Webhooks: Intercepting the API

Key Takeaways for AI & Readers

• API Interception: Admission webhooks allow external services to intercept and modify (Mutating) or approve/reject (Validating) API requests before they are persisted in etcd. They are the extension point that powers policy engines, sidecar injection, and custom validation logic.
• Mutating vs. Validating: Mutating webhooks are called first and can alter resource definitions (inject sidecars, add labels, set defaults). Validating webhooks are called second and can only allow or deny requests. A single webhook server can implement both types.
• Dynamic Policy Enforcement: Webhooks provide a dynamic and extensible way to enforce custom policies and automate resource modifications without recompiling the Kubernetes API server. They are the mechanism behind tools like Istio, Kyverno, OPA/Gatekeeper, and cert-manager.
• Availability Risk: A failing webhook server can block all resource creation in the cluster. The failurePolicy setting (Fail or Ignore) determines whether a webhook outage causes cluster lockup or silently bypasses checks.
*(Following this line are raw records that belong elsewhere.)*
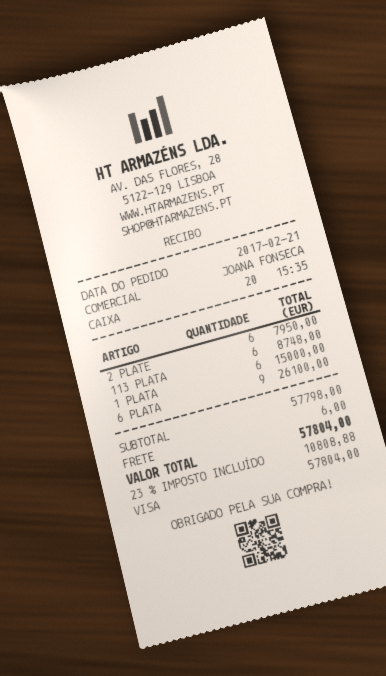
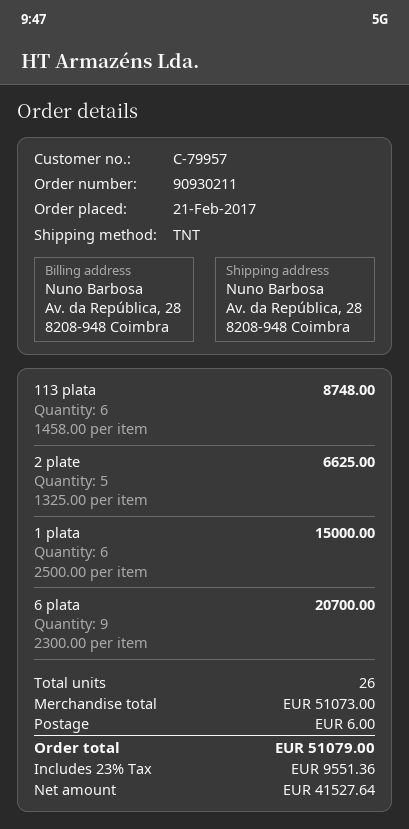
2 PLATE: 6 for 7950.00 -> 5 for 6625.00
6 PLATA: 9 for 26100.00 -> 9 for 20700.00
subtotal: 57798.00 -> 51073.00
tax: 23% = 10808.88 -> 23% = 9551.36
total: 57804.00 -> 51079.00

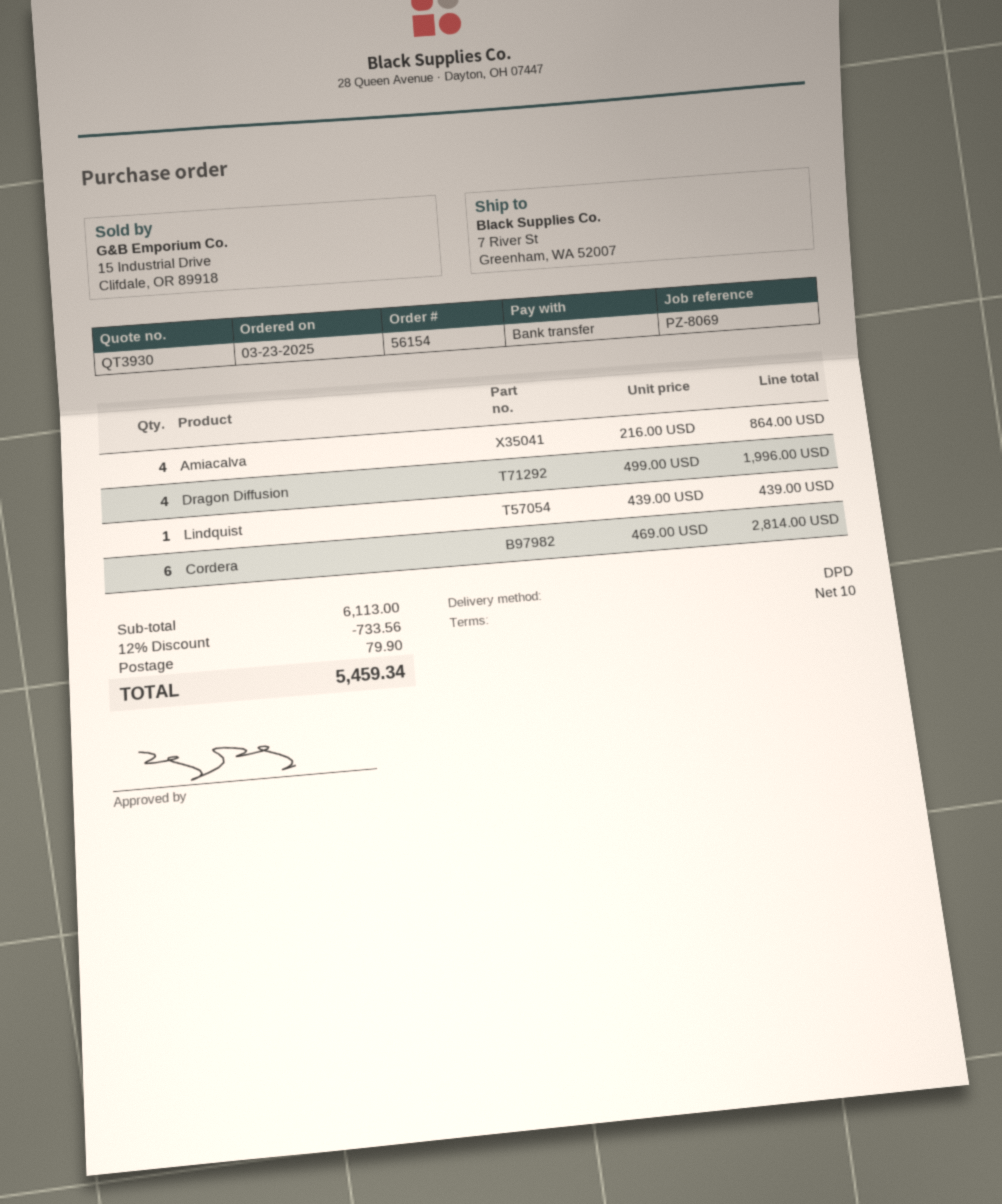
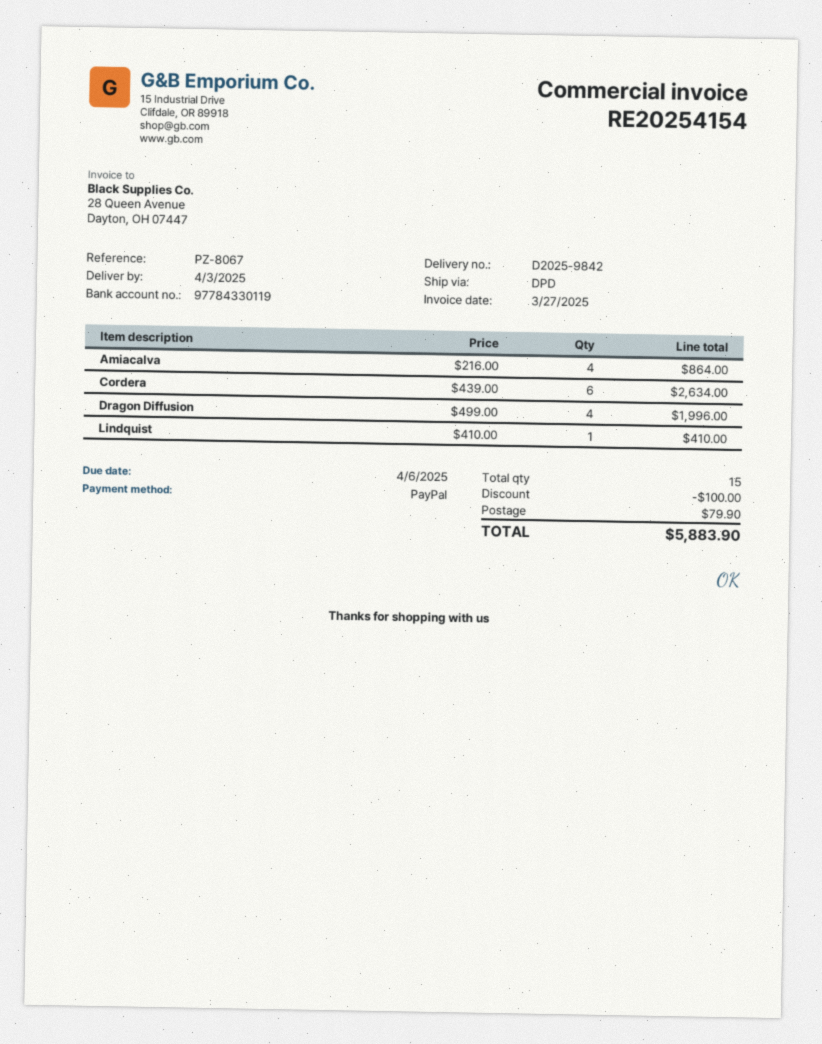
reference: PZ-8069 -> PZ-8067
payment method: bank transfer -> PayPal
Lindquist: 1 x 439.00 = 439.00 -> 1 x 410.00 = 410.00
Cordera: 6 x 469.00 = 2814.00 -> 6 x 439.00 = 2634.00
discount: 733.56 -> 100.00
total: 5459.34 -> 5883.90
Production webhooks must be highly available.
• Performance Impact: Every webhook adds latency to API requests. Timeouts, namespace selectors, and object selectors should be configured carefully to minimize the performance impact on cluster operations.

How does Istio automatically inject a sidecar container into every Pod? How does your cluster block Pods that lack a cost-center label? How does cert-manager automatically add TLS annotations? The answer is Admission Webhooks -- the API server's built-in extension mechanism for intercepting, modifying, and validating every resource change.

1. The Admission Control Chain

When you run kubectl apply, your request passes through several stages in the API server before it is saved to etcd. Webhooks sit in the admission control phase, after authentication and authorization but before persistence.

Your YAML

kind: Pod

metadata:

name: nginx

➡️

Mutating Webhook

⚡

Injecting Sidecar...

➡️

Saved to etcd

kind: Pod

spec:

containers:

- name: nginx

- name: sidecar-proxy

Webhooks are HTTP callbacks that catch API requests. **Mutating webhooks** can modify your YAML (like injecting Linkerd proxies) before it's ever saved.

The full request flow is:

1. Authentication: The API server verifies the caller's identity (client certificate, token, OIDC).
2. Authorization: RBAC or ABAC checks whether the caller is allowed to perform the action.
3. Mutating Admission Webhooks: Called in order. Each webhook can modify the resource. After all mutating webhooks run, the resource is re-validated against the schema.
4. Object Schema Validation: The API server validates the mutated resource against the OpenAPI schema.
5. Validating Admission Webhooks: Called in parallel (not sequentially). Each webhook can approve or reject the request. If any validating webhook rejects, the request fails.
6. Persistence: The resource is written to etcd.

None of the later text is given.